-- WORK TO COMPLETE --
Drop every image and restate the entries below word for word.

[Source data]
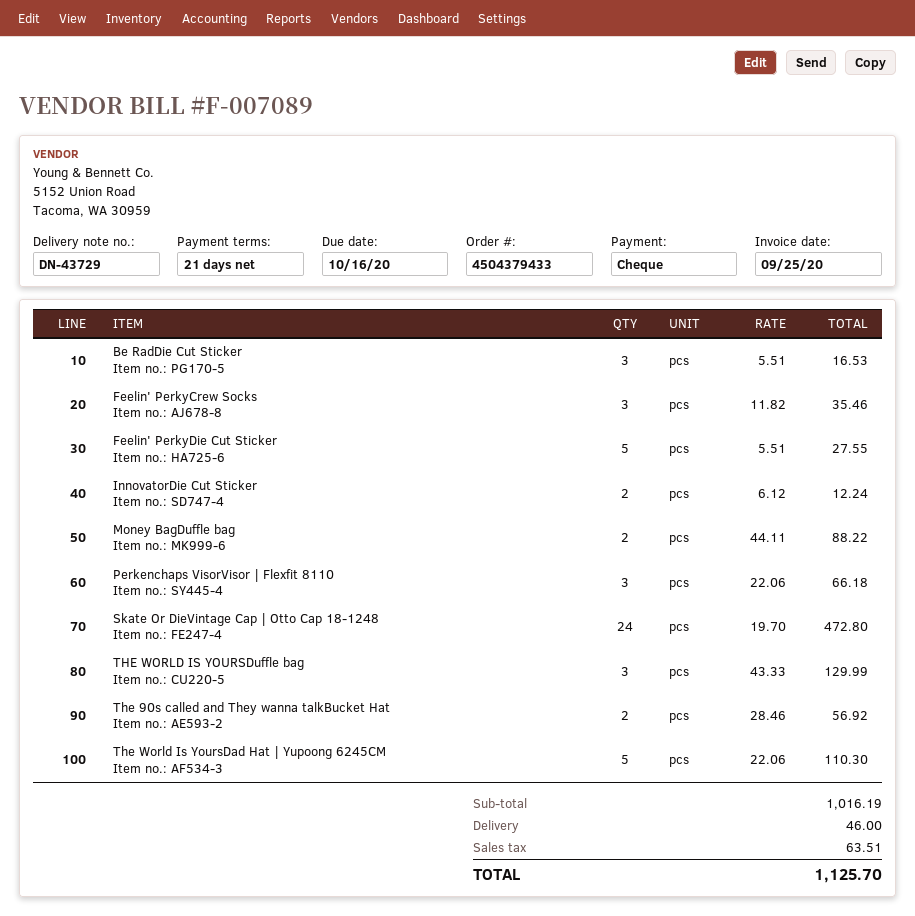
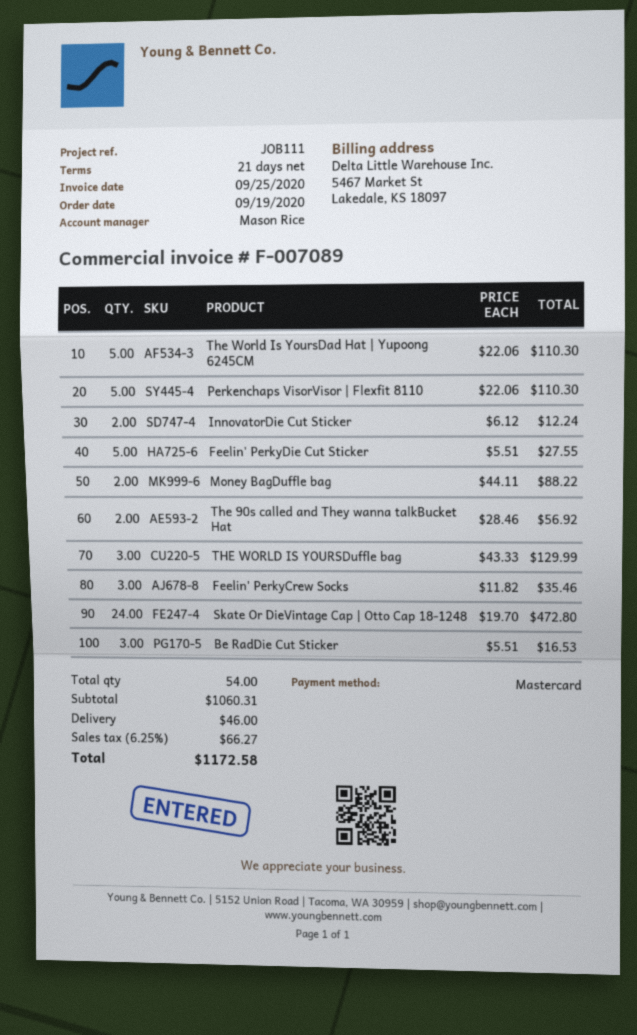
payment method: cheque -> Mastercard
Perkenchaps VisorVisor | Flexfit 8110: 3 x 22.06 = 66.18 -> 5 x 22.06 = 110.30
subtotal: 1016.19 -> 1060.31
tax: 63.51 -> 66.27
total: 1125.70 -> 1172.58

-- OUTPUT FOR THIS EXERCISE --
payment method: cheque -> Mastercard
Perkenchaps VisorVisor | Flexfit 8110: 3 x 22.06 = 66.18 -> 5 x 22.06 = 110.30
subtotal: 1016.19 -> 1060.31
tax: 63.51 -> 66.27
total: 1125.70 -> 1172.58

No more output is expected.